WORK INSTRUCTION: Output, exactly as written, the lines below starting at the line containing "html: <div>Sort</div> ->" and ending at the line containing "margin-left: 35px ->". Drop the pictures and keep both end lines.

INFORMATION:
====
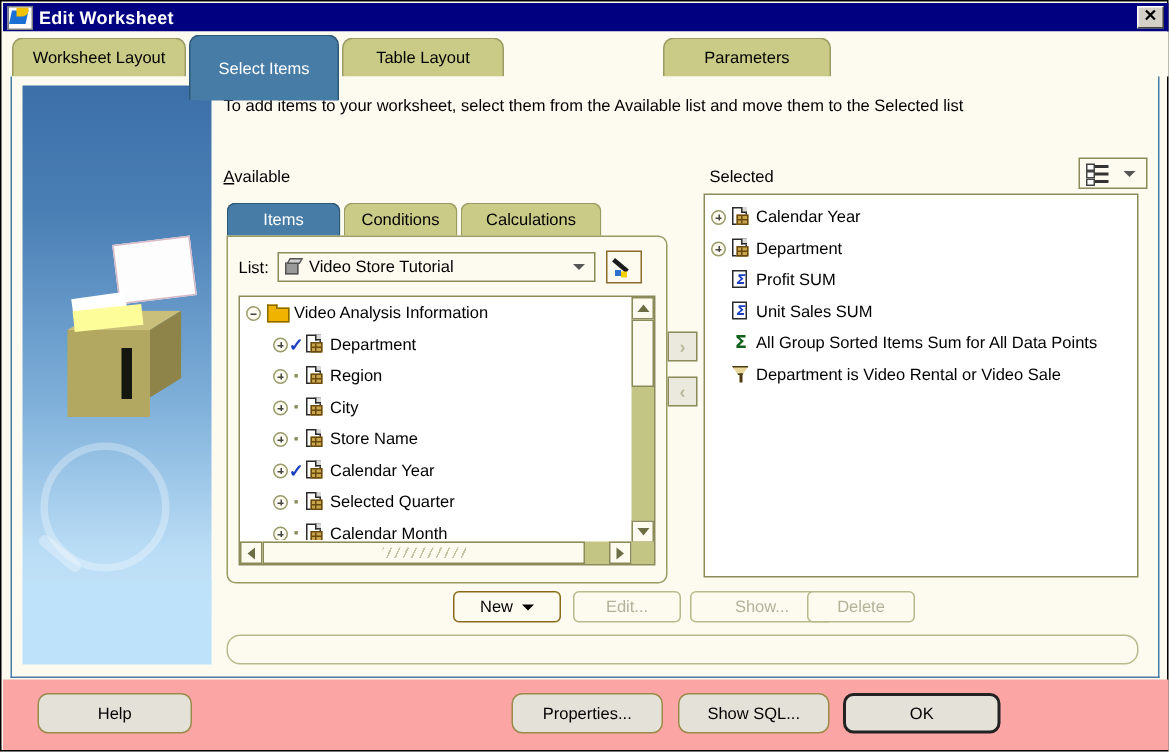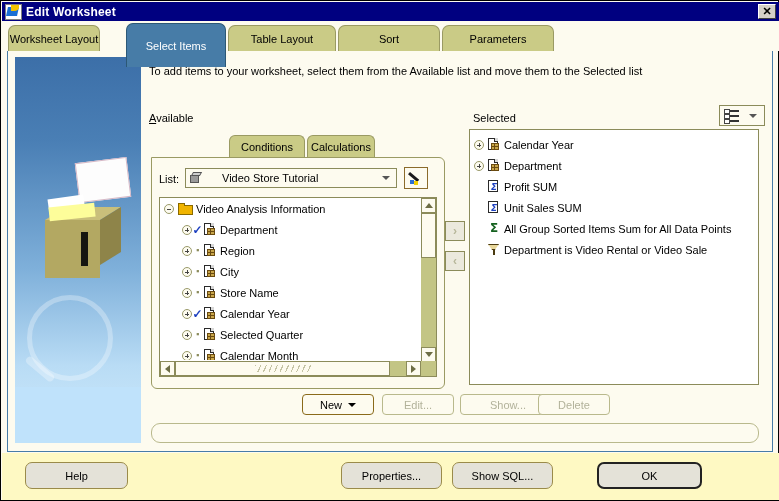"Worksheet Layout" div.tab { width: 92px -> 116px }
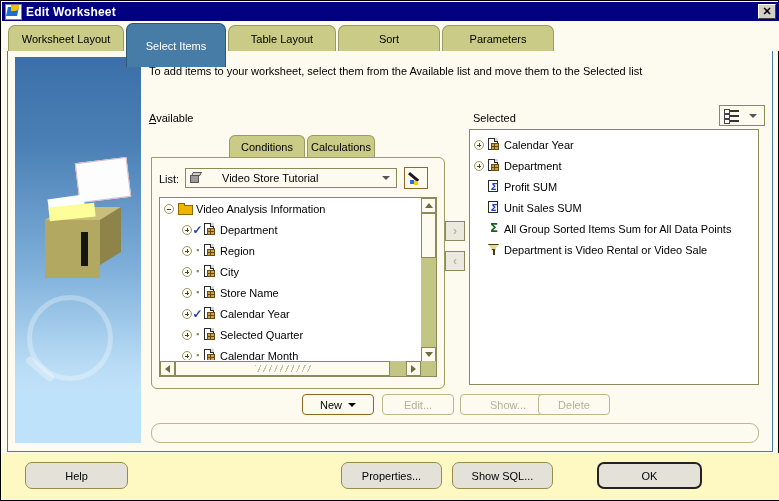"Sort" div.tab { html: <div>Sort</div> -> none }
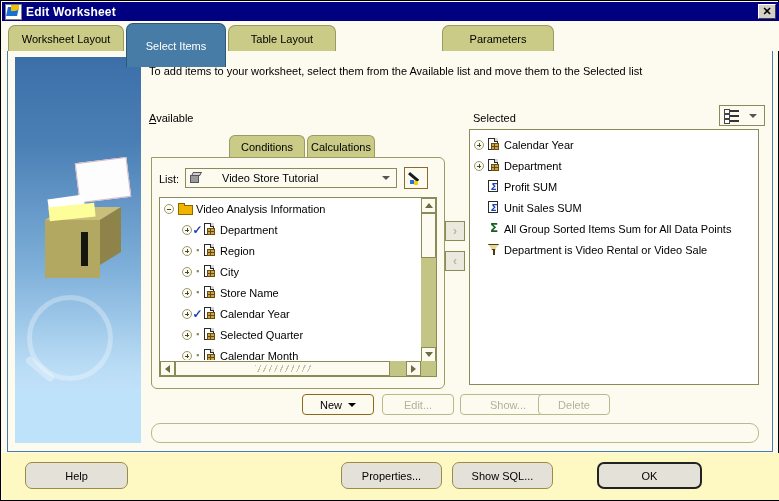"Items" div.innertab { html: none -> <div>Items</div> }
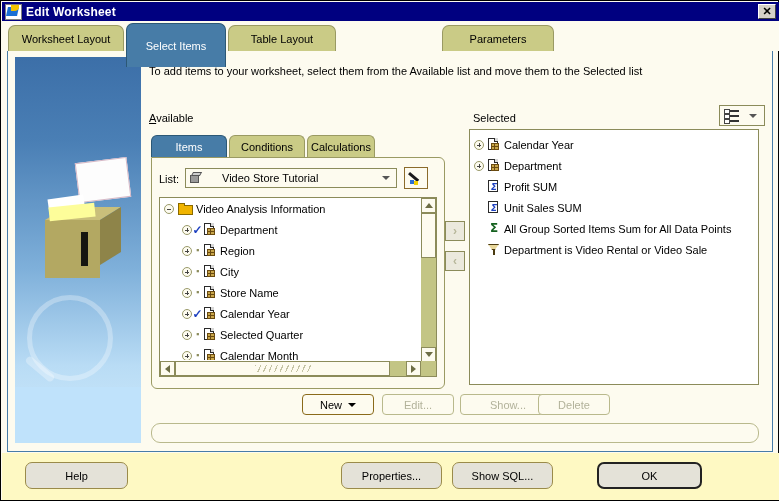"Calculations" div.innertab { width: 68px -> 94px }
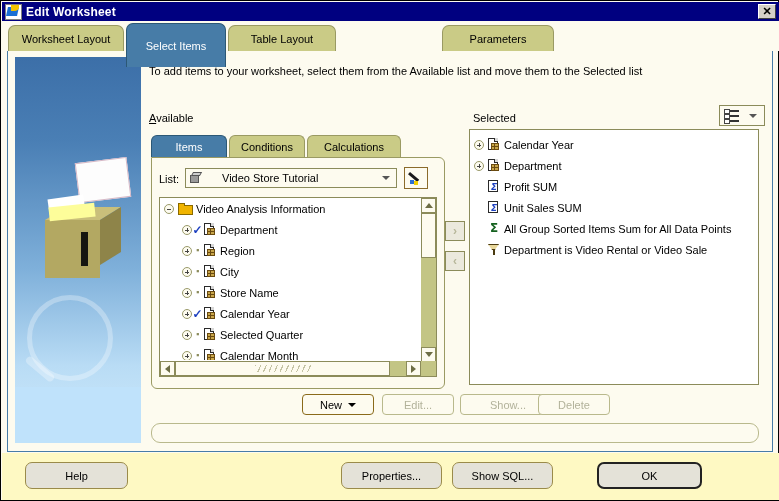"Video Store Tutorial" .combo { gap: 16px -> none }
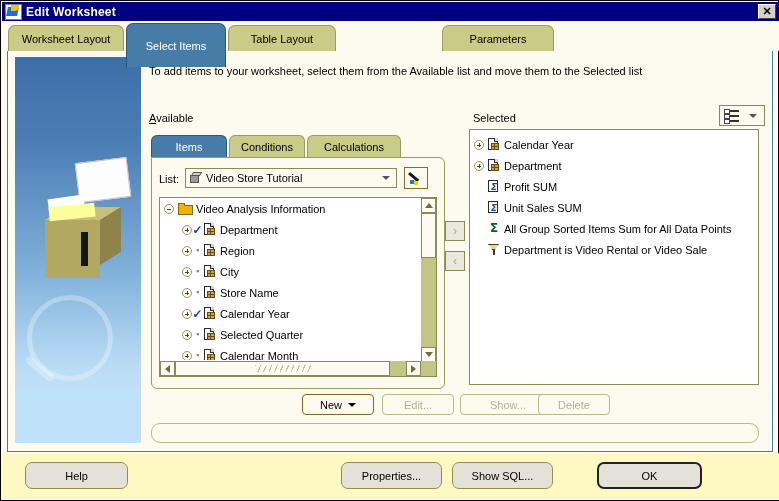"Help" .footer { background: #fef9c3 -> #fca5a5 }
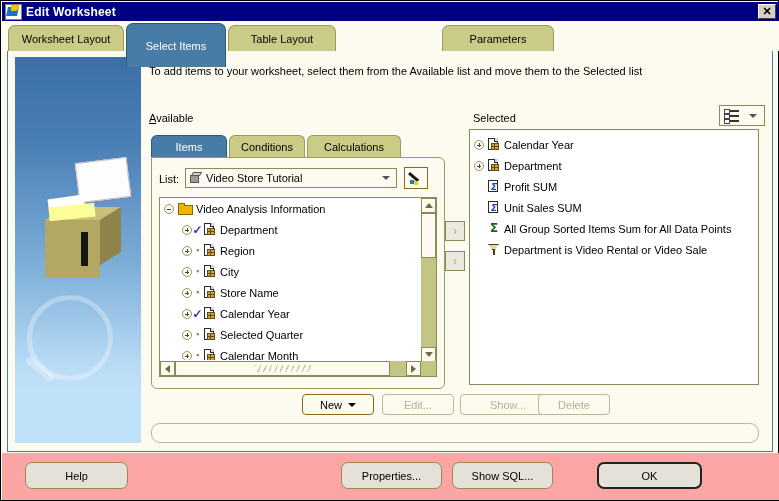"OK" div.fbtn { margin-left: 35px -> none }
====
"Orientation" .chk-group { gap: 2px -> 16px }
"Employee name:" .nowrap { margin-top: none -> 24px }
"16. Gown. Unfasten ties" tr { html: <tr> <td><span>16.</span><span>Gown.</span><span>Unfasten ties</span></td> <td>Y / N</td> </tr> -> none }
====
SOLUTION TO THIS TASK:
"Sort" div.tab { html: <div>Sort</div> -> none }
"Items" div.innertab { html: none -> <div>Items</div> }
"Calculations" div.innertab { width: 68px -> 94px }
"Video Store Tutorial" .combo { gap: 16px -> none }
"Help" .footer { background: #fef9c3 -> #fca5a5 }
"OK" div.fbtn { margin-left: 35px -> none }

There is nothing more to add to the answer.